*TASK TO COMPLETE*: Give every entry again, exactly as it stands.

━━━

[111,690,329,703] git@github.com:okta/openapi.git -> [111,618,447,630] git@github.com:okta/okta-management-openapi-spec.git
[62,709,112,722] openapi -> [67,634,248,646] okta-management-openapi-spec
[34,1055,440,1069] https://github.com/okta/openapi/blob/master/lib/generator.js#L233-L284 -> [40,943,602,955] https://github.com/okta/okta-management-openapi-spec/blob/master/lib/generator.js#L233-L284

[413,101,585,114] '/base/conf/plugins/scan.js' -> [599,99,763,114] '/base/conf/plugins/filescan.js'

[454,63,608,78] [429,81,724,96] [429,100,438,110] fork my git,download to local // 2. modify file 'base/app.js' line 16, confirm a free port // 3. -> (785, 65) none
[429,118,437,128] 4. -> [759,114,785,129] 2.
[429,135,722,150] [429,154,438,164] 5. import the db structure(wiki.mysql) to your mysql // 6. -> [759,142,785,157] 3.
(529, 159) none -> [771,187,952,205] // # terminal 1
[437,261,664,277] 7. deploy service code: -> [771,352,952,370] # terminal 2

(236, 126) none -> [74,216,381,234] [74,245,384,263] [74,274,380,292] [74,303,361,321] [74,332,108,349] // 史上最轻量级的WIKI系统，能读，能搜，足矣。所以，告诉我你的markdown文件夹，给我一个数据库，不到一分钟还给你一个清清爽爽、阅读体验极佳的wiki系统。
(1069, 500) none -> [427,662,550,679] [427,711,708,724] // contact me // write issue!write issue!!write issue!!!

━━━

*EXERCISE SOLUTION*:
[111,690,329,703] git@github.com:okta/openapi.git -> [111,618,447,630] git@github.com:okta/okta-management-openapi-spec.git
[62,709,112,722] openapi -> [67,634,248,646] okta-management-openapi-spec
[34,1055,440,1069] https://github.com/okta/openapi/blob/master/lib/generator.js#L233-L284 -> [40,943,602,955] https://github.com/okta/okta-management-openapi-spec/blob/master/lib/generator.js#L233-L284

[413,101,585,114] '/base/conf/plugins/scan.js' -> [599,99,763,114] '/base/conf/plugins/filescan.js'

[454,63,608,78] [429,81,724,96] [429,100,438,110] fork my git,download to local // 2. modify file 'base/app.js' line 16, confirm a free port // 3. -> (785, 65) none
[429,118,437,128] 4. -> [759,114,785,129] 2.
[429,135,722,150] [429,154,438,164] 5. import the db structure(wiki.mysql) to your mysql // 6. -> [759,142,785,157] 3.
(529, 159) none -> [771,187,952,205] // # terminal 1
[437,261,664,277] 7. deploy service code: -> [771,352,952,370] # terminal 2

(236, 126) none -> [74,216,381,234] [74,245,384,263] [74,274,380,292] [74,303,361,321] [74,332,108,349] // 史上最轻量级的WIKI系统，能读，能搜，足矣。所以，告诉我你的markdown文件夹，给我一个数据库，不到一分钟还给你一个清清爽爽、阅读体验极佳的wiki系统。
(1069, 500) none -> [427,662,550,679] [427,711,708,724] // contact me // write issue!write issue!!write issue!!!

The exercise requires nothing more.